[LU-1376] ldlm_poold noise on clients significantly reduces applification performance - Whamcloud Community JIRA

Details

Type: Bug
Resolution: Unresolved
Priority: Major
Fix Version/s: None
Affects Version/s: Lustre 2.3.0, Lustre 2.1.2
Labels:
- jitter
- llnl
Environment:
https://github.com/chaos/lustre/commits/2.1.1-10chaos, 3000+ OSTs across 4 filesystems

Severity:
3
Rank (Obsolete):
4033

Description

Our users found that their application was scaling very poorly on our "zin" cluster. It is a sandy bridge cluster, 16 cores per node, roughly 3000 nodes. At relatively low node counts (512 nodes), they found that their performance on zin now that it is one the secure network is 1/4 of what is was when zin was on the open network.

One of the few differences is that zin now talks to 3000+ OSTs on the secure network, whereas it only talk to a few hundred OSTs while it was shaken down on the open network. One of our engineers noted that the ldlm_poold was frequently using 0.3% of CPU time on zin.

The application in question is HIGHLY sensitive to system daemons and other CPU noise on the compute nodes because it highly MPI coordinated. I created the attached patch (ldlm_poold_period.patch) that allows me to change the sleep interval used by the ldlm_poold. Sure enough, if I change the sleep time to 300 seconds, the application's performance immediate improves by 4X.

The ldlm_poold walking a list of 3000+ namespaces every second and doing nothing most of the time (because client namespaces are only actually "recalculated" every 10s) is a very bad design. The patch was just to determine if that was really the cause.

I will now work on a real fix.

I think instead of making the ldlm_poold's sleep time configurable, I will make both the LDLM_POOL_SRV_DEF_RECALC_PERIOD and LDLM_POOL_CLI_DEF_RECALC_PERIOD tunables.

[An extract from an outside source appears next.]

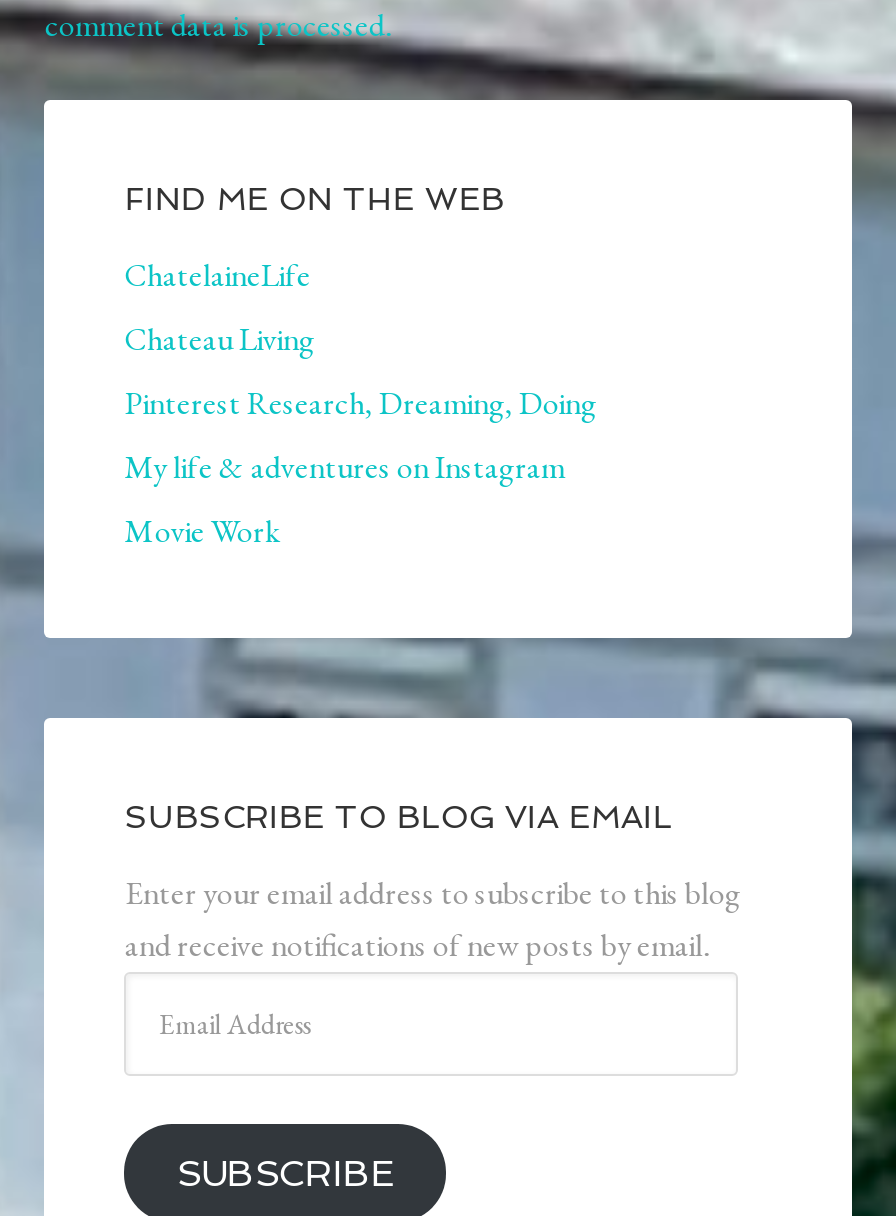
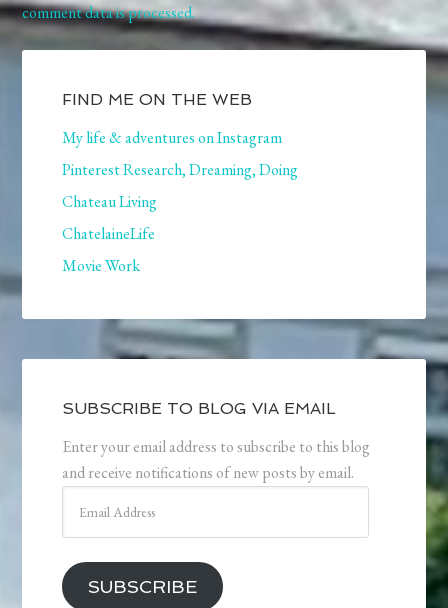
moved down: Pinterest Research, Dreaming, Doing | Chateau Living | ChatelaineLife

moved up: My life & adventures on Instagram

Then I will make the ldlm_poold will dynamically sleep based on the next period in the list of namespaces...although I probably don't want each name space to have its own starting time.

I probably want to keep the server and client namespace periods in sync with the namespaces of the same type, and then perhaps order the list as well to avoid walking the entire list unnecessarily.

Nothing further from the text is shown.